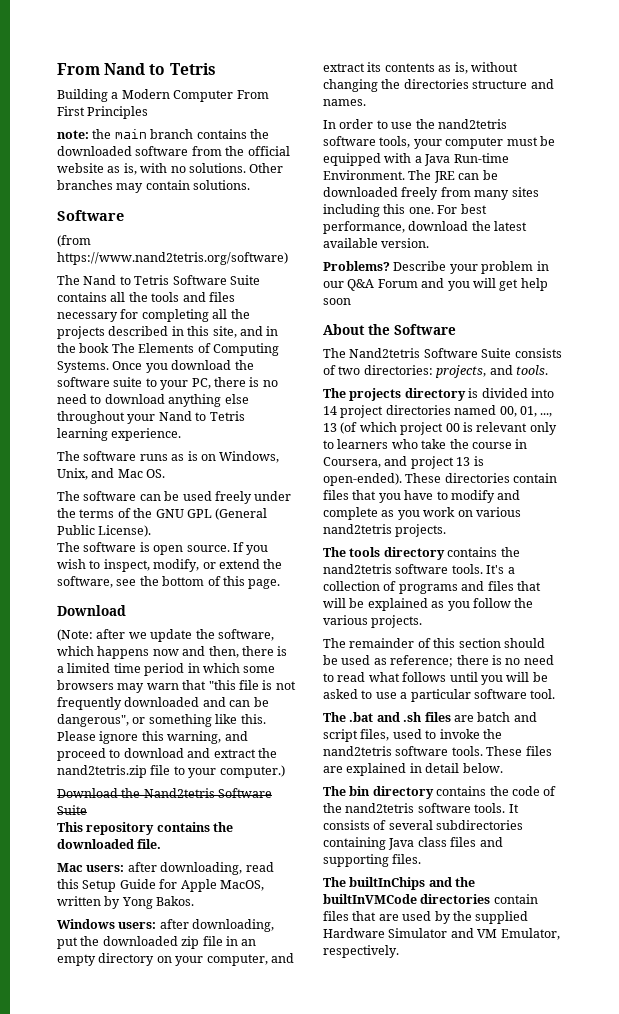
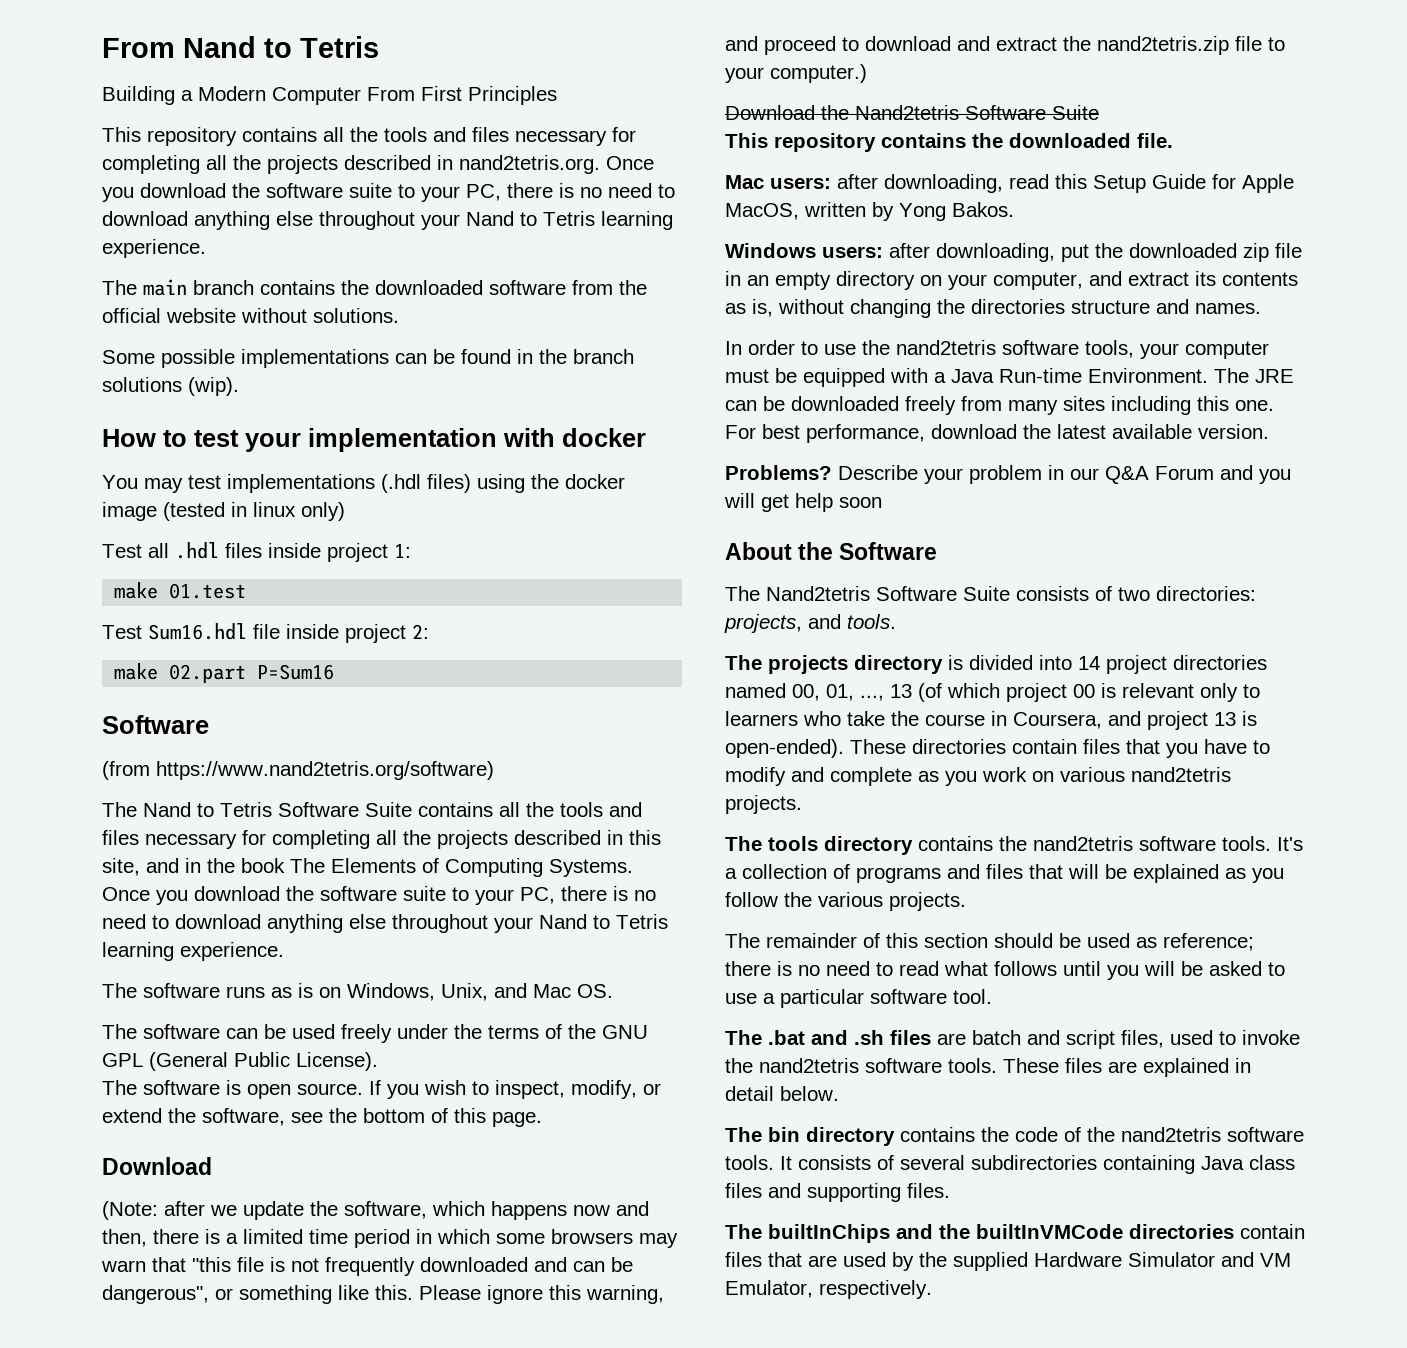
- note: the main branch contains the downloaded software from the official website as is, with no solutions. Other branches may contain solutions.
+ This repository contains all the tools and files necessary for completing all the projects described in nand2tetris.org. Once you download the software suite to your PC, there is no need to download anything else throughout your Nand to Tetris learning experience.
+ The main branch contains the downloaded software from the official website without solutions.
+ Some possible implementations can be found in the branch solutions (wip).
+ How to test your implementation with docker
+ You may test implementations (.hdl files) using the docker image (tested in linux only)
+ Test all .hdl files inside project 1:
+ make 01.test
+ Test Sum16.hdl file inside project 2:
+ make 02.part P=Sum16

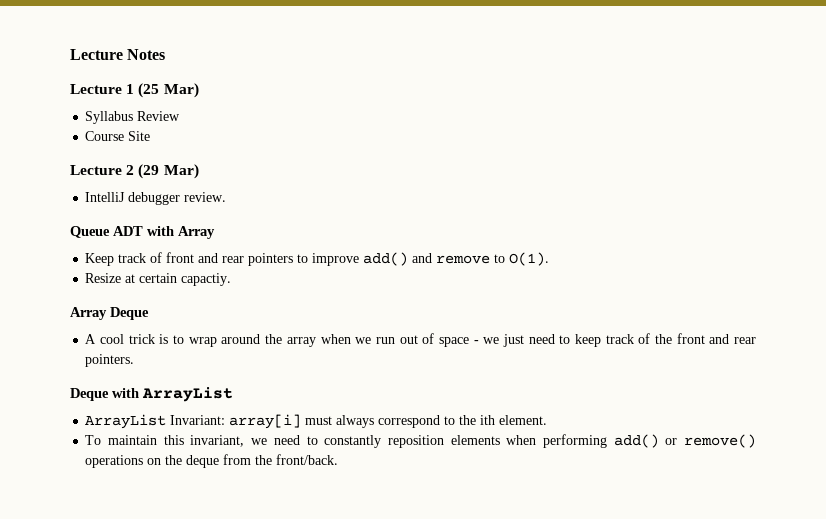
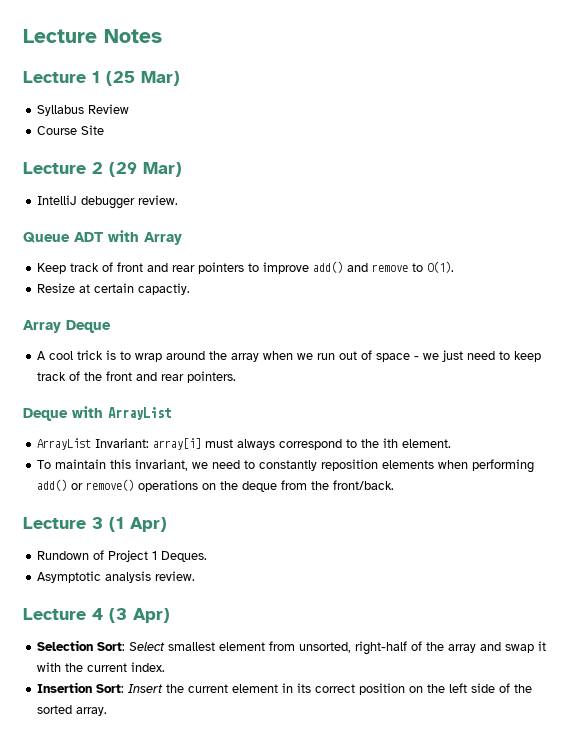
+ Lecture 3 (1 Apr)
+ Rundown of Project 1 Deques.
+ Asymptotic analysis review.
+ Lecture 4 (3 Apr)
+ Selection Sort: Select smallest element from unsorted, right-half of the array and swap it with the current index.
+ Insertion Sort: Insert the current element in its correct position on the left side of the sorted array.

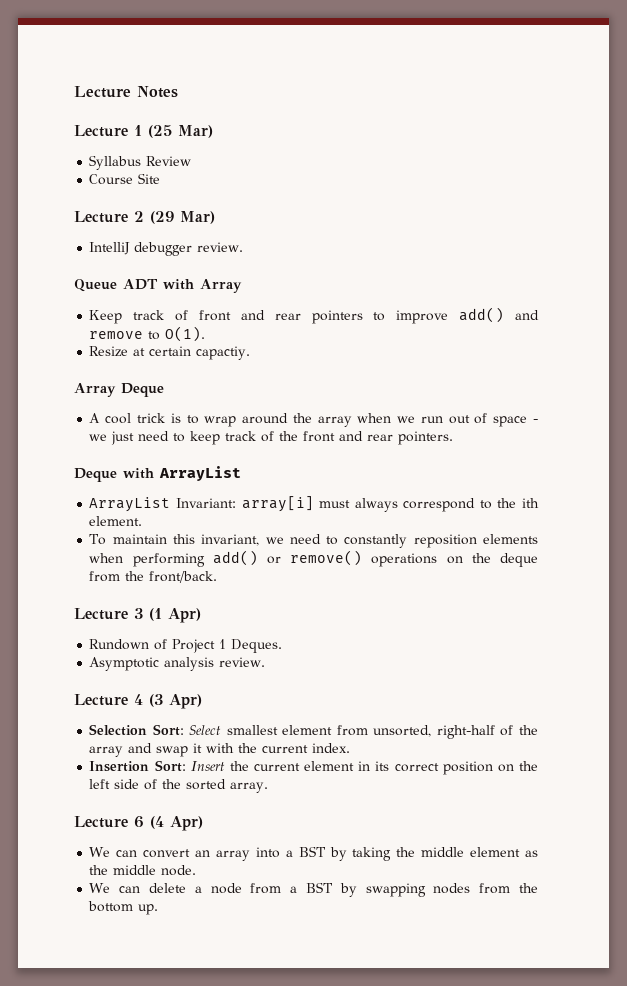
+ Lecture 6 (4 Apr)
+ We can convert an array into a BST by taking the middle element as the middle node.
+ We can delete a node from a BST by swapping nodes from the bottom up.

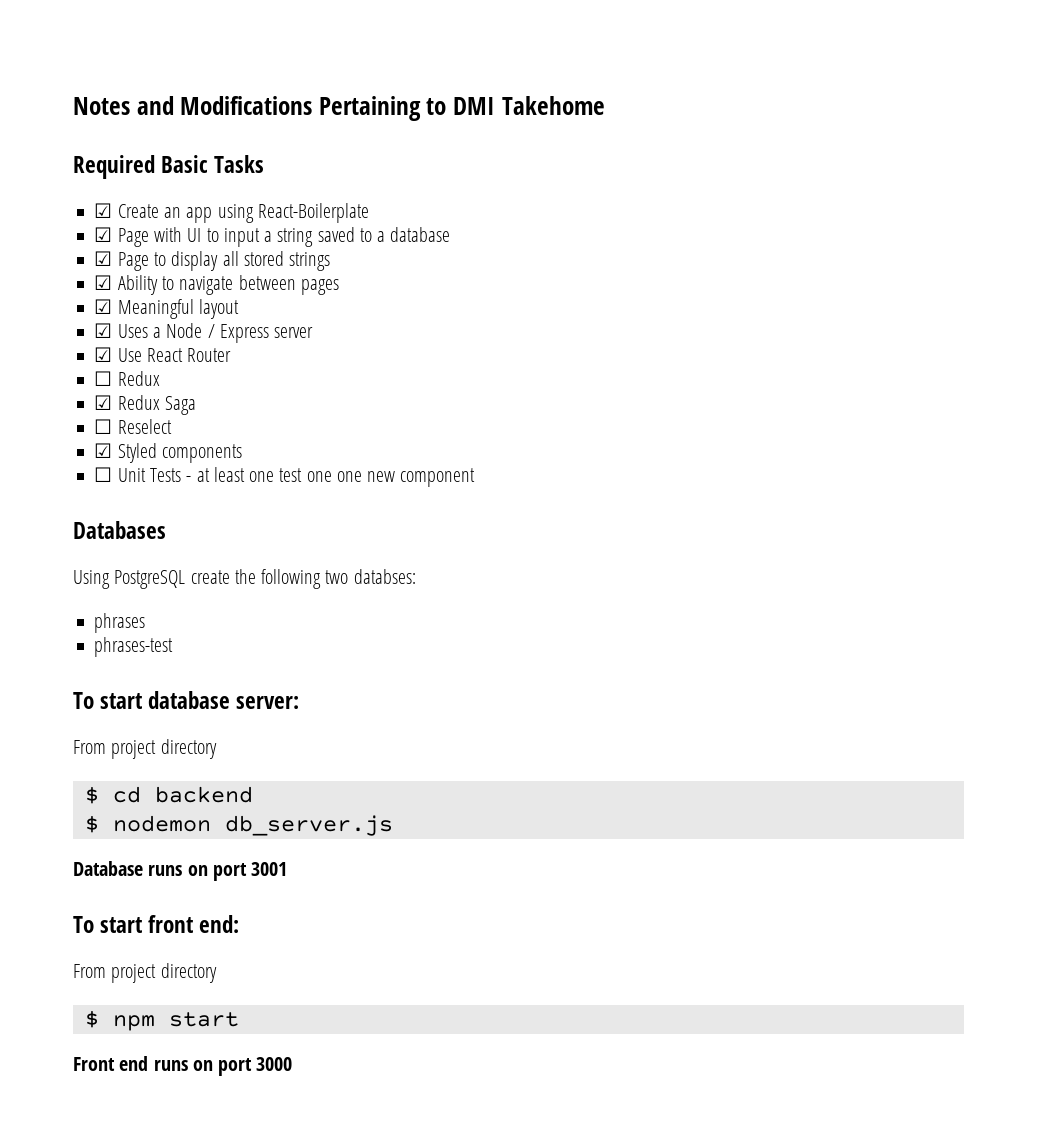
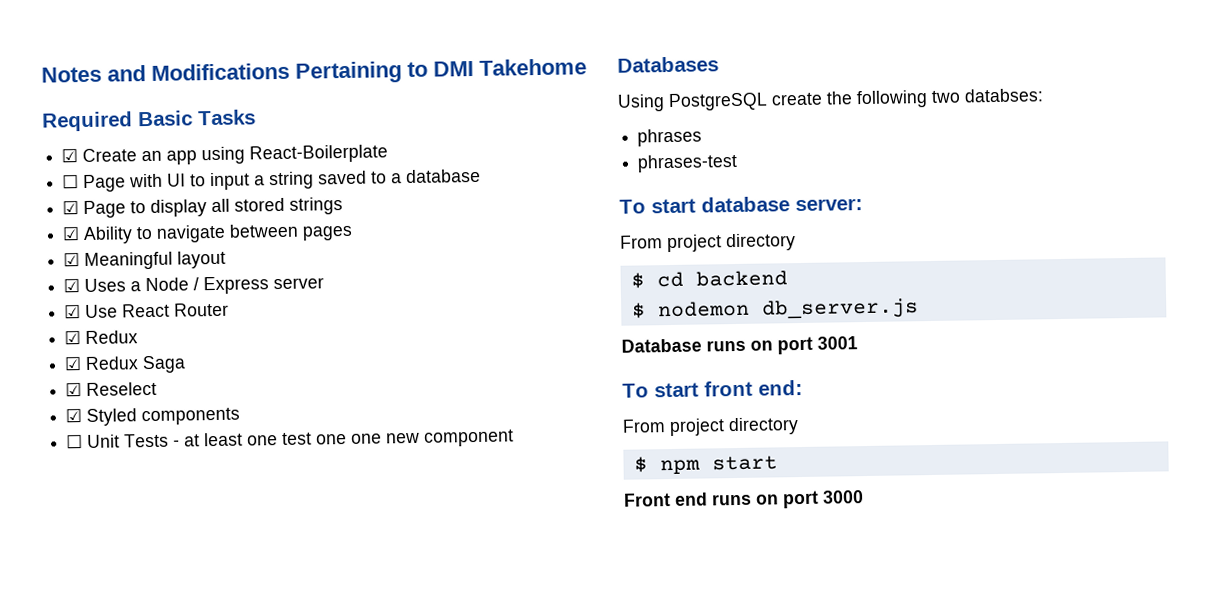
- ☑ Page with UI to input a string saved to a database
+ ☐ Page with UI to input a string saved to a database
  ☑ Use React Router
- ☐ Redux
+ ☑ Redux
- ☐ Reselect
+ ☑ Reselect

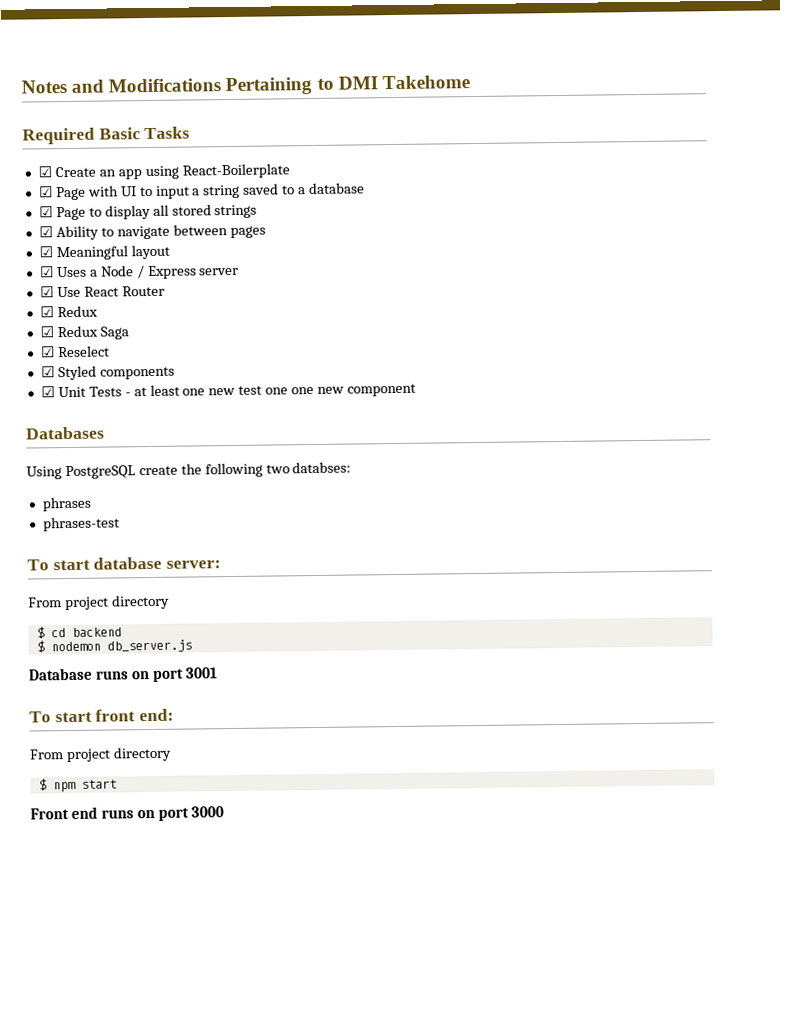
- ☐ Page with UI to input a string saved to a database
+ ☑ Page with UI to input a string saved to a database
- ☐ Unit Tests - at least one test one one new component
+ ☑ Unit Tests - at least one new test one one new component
**********
Exercise — All lines above that hold the string "Lecture" should be copied.

Answer —
+ Lecture 3 (1 Apr)
+ Lecture 4 (3 Apr)
+ Lecture 6 (4 Apr)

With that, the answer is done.